Esta exposição não se deu ao acaso, o filósofo Brechelard que também se preocupava com a questão da ciência, em seu texto A filosofia do não, diz:

Existe pois, pelo menos, uma rotura na objetividade e é por isso que temos razões para dizer que a experiência nas ciências físicas têm um além, uma transcendência, que ela não está fechada sobre si própria. Portanto o racionalismo que informa esta experiência deve aceitar uma abertura correlativa desta transcendência empírica.1

Conluímos que Darwin não errou, e jamais estará errado. Sua teoria acerta da evolução das espécies foi verdade enquanto duraram as teorias científicas que o serviram de base, e na medida em que seus estudos tiveram um impacto efetivamente bom para o avanço da compreensão – ainda que incompleta, mas ainda sim, um avanço – acerca do mundo físico que nos rodeia.
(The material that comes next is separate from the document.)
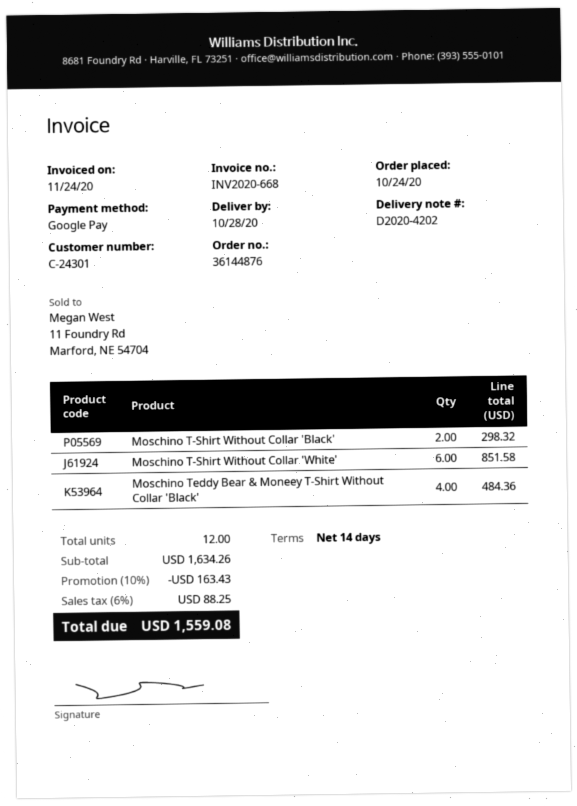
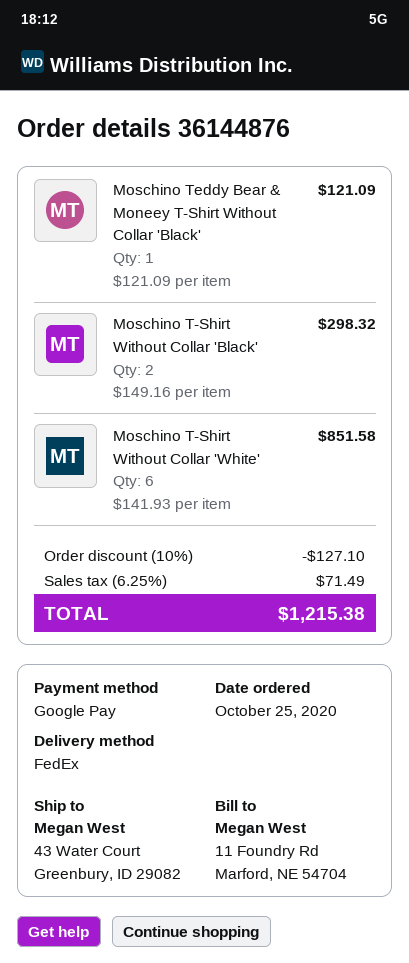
order date: 2020-10-24 -> 2020-10-25
Moschino Teddy Bear & Moneey T-Shirt Without Collar 'Black': 4 for 484.36 -> 1 for 121.09
discount: 10% = 163.43 -> 10% = 127.10
tax: 6% = 88.25 -> 6.25% = 71.49
total: 1559.08 -> 1215.38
O que tornou a teoria de Darwin insatisfatória e causou furor e polêmica no mundo, tanto nos debates sérios das revistas científicas como no tablóide popular sensacionalista, configura-se como um novo desafio, tanto para a ciência, quanto para a filosofia. A ciência tem agarrado com unhas, dentes, e jalecos as novas descobertas, o DNA, a quântica, estão buscando uma nova resposta àquilo que parecia encerrado, e a filosofia têm o desafio ético de restaurar ou reformar, como sempre fez, a racionalidade e iluminar conceitualmente a sempre escura estrada do que é novo. Brindes ao DNA, brindes a bioética. Ciência e filosofia são complementares!

1 BRECHELARD, Gaston; A filosofia do Não. P.7. 1978. Abril Cultural.